New Orbis Flying Eye Hospital Membantu Memerangi Kebutaan Di China

Jun 14, 2017

Tinggalkan pesan

Dalam sepuluh tahun Zhang Bin telah menjadi dokter mata, dia melakukan ratusan operasi katarak. Namun dia melihat masih ada kebutuhan yang luar biasa untuk memperbaiki akses terhadap perawatan mata di antara 8 juta orang yang tinggal di dan sekitar Shenyang, di mana beberapa pasiennya melakukan perjalanan tiga jam untuk perawatan.

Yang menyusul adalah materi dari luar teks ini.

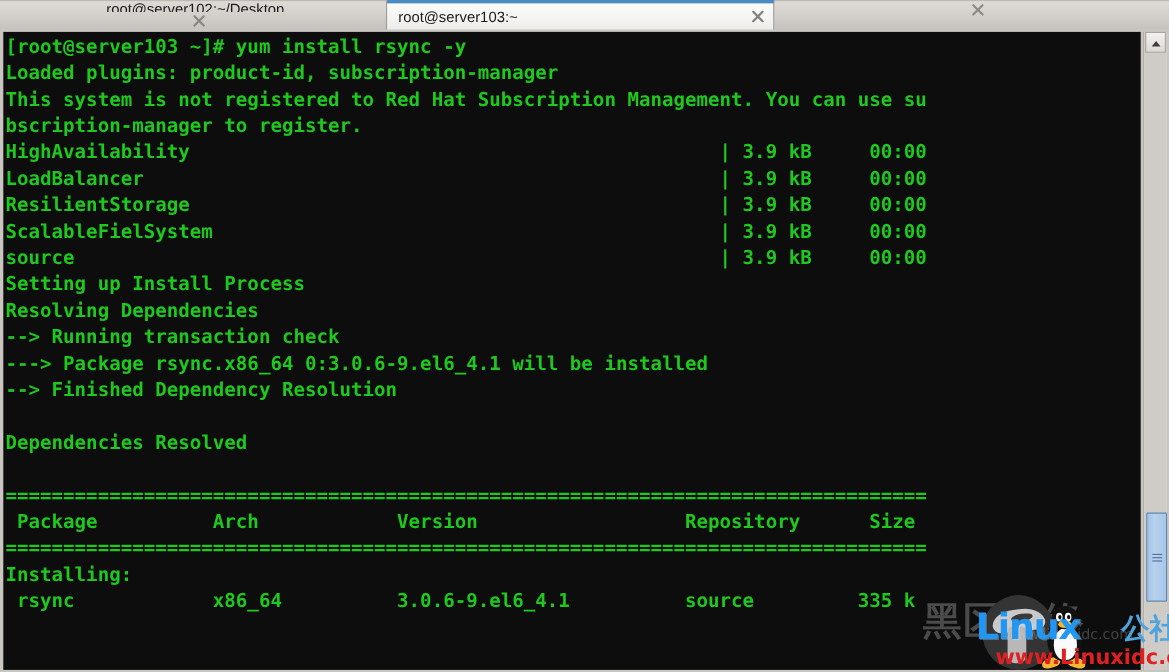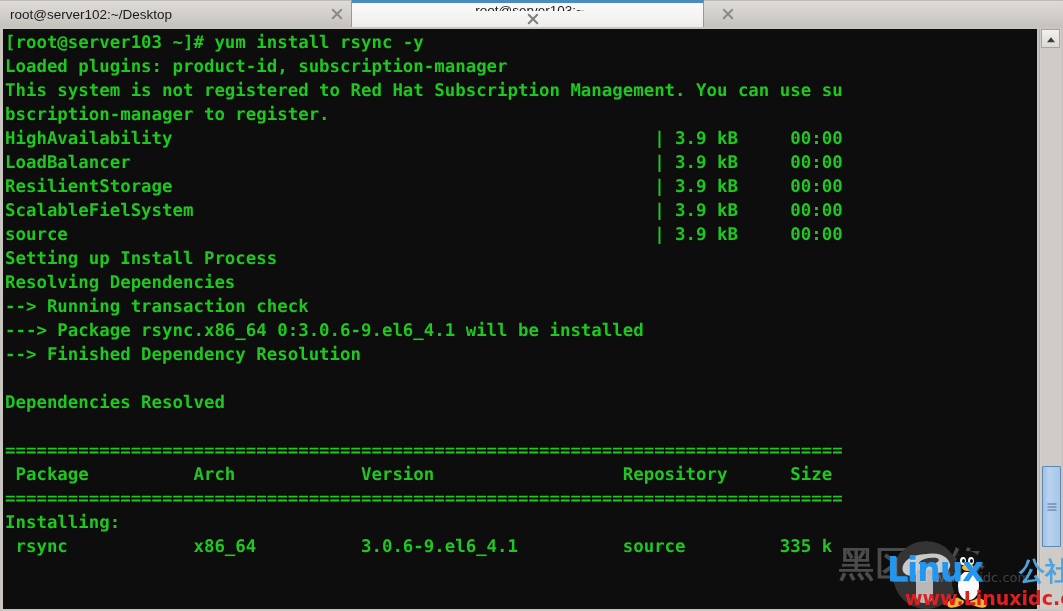--- a/index.html
+++ b/index.html
@@ -48,25 +48,25 @@
   .tab .tab-label {
     flex: 1 1 auto;
     white-space: nowrap;
     overflow: hidden;
     text-overflow: clip;
   }
 
   .tab.inactive {
     background: linear-gradient(to bottom, #dedbd6 0%, #d3d0cb 50%, #c5c2bd 100%);
     border-top: 1px solid #bdbab5;
+    flex-direction: column;
   }
   .tab.active {
     background: linear-gradient(to bottom, #fbfbfa 0%, #f4f3f1 60%, #ececea 100%);
     border-top: 3px solid #4a8bc2;
-    flex-direction: column;
   }
 
   .tab-1 { width: 352px; }
   .tab-2 { width: 352px; }
   .tab-3 { width: 359px; border-right: none; }
 
   .tab-close {
     width: 16px;
     height: 16px;
     flex: 0 0 auto;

Jadi ketika dia mendengar Rumah Sakit Mata Penerbangan dan staf dokter sukarelawan datang ke kota untuk merawat pasien dan melatih profesional perawatan mata setempat, dia dengan penuh semangat mendaftar.

The Flying Eye Hospital dioperasikan oleh Orbis International, sebuah organisasi nirlaba yang berdedikasi untuk meningkatkan standar dan ketersediaan perawatan mata di lebih dari 90 negara di seluruh dunia.

Rumah Sakit Mata Orbis Flying, satu-satunya rumah sakit terakreditasi terakreditasi di dunia pada pesawat terbang, dirancang untuk menghadirkan teknologi dan pelatihan medis terbaik ke negara berkembang. Generasi ketiga dari rumah sakit terbang, yang dibangun di jet MD-10 yang disumbangkan, diresmikan pada bulan Juni dan misi pertamanya adalah ke Shenyang. Di sana, relawan rumah sakit menggunakan ruang operasi pesawat dan peralatan canggih untuk mendemonstrasikan berbagai operasi mata.

Bentuk kebutaan yang bisa dicegah umum terjadi di China, namun belum cukup dokter yang diperlengkapi untuk merawatnya. Misalnya, katarak, lensa mata yang membeku, menyumbang sekitar 40% dari seluruh kebutaan di China. Namun, karena kurang dari separuh dokter mata China yang berjumlah 23.000 melakukan operasi katarak, banyak orang masih pergi tanpa pengobatan.